*ABOUT THIS TASK*. Exactly as written, reproduce the lines from the beginning of the data through the line containing "tax: 206.04 -> 173.20"; the pictures are not reproduced.

*TASK MATERIAL*.

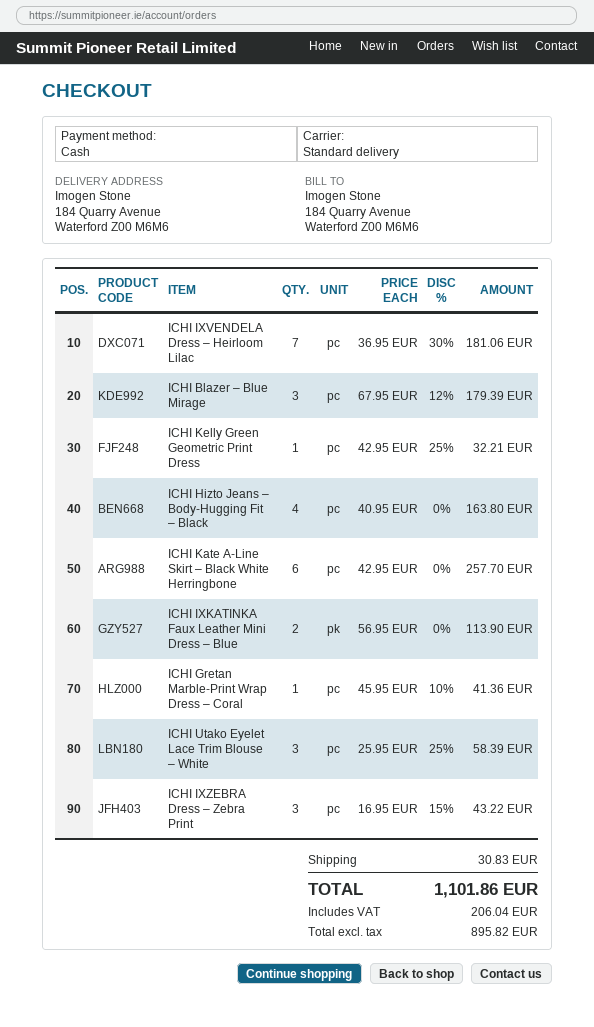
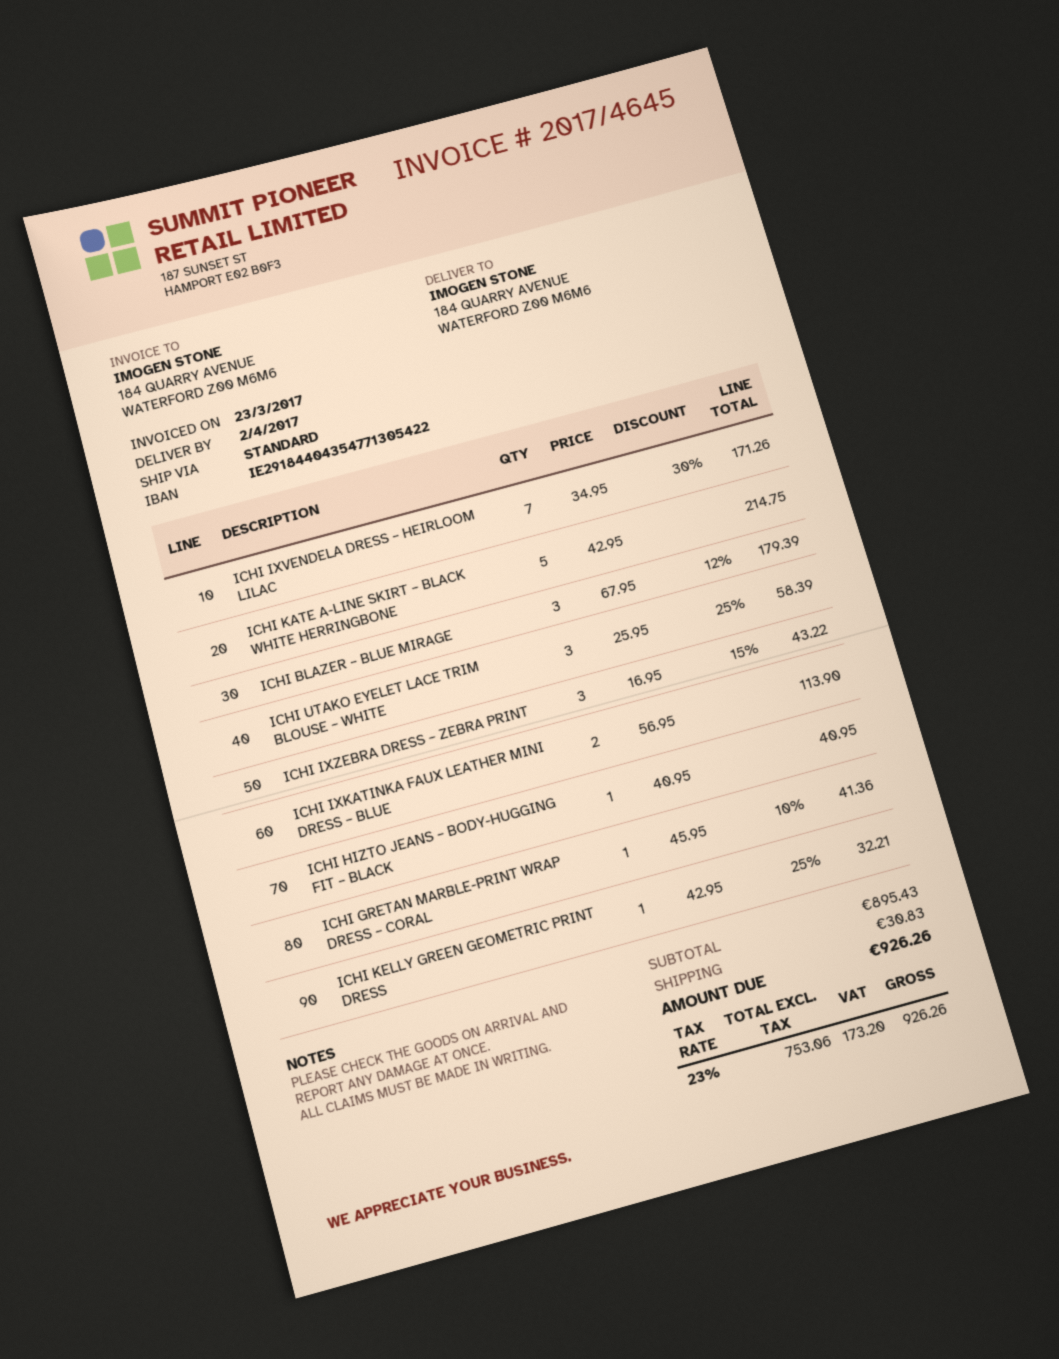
ICHI IXVENDELA Dress – Heirloom Lilac: 7 x 36.95 - 30% = 181.06 -> 7 x 34.95 - 30% = 171.26
ICHI Hizto Jeans – Body-Hugging Fit – Black: 4 x 40.95 = 163.80 -> 1 x 40.95 = 40.95
ICHI Kate A-Line Skirt – Black White Herringbone: 6 x 42.95 = 257.70 -> 5 x 42.95 = 214.75
net: 895.82 -> 753.06
tax: 206.04 -> 173.20
total: 1101.86 -> 926.26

*FINISHED TASK*.
ICHI IXVENDELA Dress – Heirloom Lilac: 7 x 36.95 - 30% = 181.06 -> 7 x 34.95 - 30% = 171.26
ICHI Hizto Jeans – Body-Hugging Fit – Black: 4 x 40.95 = 163.80 -> 1 x 40.95 = 40.95
ICHI Kate A-Line Skirt – Black White Herringbone: 6 x 42.95 = 257.70 -> 5 x 42.95 = 214.75
net: 895.82 -> 753.06
tax: 206.04 -> 173.20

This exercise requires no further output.